START Given records
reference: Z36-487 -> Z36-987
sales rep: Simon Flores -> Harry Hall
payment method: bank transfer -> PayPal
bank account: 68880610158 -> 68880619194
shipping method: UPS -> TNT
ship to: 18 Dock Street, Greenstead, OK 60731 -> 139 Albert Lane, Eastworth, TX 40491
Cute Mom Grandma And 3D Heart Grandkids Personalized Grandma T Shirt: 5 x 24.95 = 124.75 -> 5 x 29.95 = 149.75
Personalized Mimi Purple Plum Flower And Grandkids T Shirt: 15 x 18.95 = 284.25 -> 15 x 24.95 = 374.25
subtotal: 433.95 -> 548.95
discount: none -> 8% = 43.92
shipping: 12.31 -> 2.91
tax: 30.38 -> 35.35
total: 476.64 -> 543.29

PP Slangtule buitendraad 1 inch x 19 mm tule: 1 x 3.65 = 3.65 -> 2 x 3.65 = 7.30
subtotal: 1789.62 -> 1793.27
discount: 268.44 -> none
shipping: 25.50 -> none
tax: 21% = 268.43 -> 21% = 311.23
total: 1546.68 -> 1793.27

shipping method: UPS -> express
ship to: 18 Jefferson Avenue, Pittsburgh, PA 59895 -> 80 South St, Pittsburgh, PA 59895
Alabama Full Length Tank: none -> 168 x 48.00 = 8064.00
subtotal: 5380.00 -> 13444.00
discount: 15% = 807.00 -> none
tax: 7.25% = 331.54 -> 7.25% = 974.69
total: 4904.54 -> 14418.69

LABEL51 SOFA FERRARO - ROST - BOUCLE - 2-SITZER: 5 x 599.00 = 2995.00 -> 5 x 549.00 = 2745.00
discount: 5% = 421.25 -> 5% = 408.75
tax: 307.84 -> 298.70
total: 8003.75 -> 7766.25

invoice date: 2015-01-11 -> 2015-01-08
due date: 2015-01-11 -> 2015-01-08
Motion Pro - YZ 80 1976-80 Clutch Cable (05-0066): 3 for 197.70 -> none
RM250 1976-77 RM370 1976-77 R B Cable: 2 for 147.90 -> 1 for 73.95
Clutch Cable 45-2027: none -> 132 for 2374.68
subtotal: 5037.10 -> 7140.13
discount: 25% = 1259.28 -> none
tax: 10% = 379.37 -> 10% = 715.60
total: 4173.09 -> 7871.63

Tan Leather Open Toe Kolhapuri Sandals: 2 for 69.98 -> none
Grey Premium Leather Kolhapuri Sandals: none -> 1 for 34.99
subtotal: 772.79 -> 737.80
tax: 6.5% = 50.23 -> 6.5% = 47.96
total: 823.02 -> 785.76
END Given records
=== How to complete this task ===
Everything from the line containing "LABEL51 SOFA FERRARO" through the last line above should be set down exactly; include no other lines.

=== Answer to this problem ===
LABEL51 SOFA FERRARO - ROST - BOUCLE - 2-SITZER: 5 x 599.00 = 2995.00 -> 5 x 549.00 = 2745.00
discount: 5% = 421.25 -> 5% = 408.75
tax: 307.84 -> 298.70
total: 8003.75 -> 7766.25

invoice date: 2015-01-11 -> 2015-01-08
due date: 2015-01-11 -> 2015-01-08
Motion Pro - YZ 80 1976-80 Clutch Cable (05-0066): 3 for 197.70 -> none
RM250 1976-77 RM370 1976-77 R B Cable: 2 for 147.90 -> 1 for 73.95
Clutch Cable 45-2027: none -> 132 for 2374.68
subtotal: 5037.10 -> 7140.13
discount: 25% = 1259.28 -> none
tax: 10% = 379.37 -> 10% = 715.60
total: 4173.09 -> 7871.63

Tan Leather Open Toe Kolhapuri Sandals: 2 for 69.98 -> none
Grey Premium Leather Kolhapuri Sandals: none -> 1 for 34.99
subtotal: 772.79 -> 737.80
tax: 6.5% = 50.23 -> 6.5% = 47.96
total: 823.02 -> 785.76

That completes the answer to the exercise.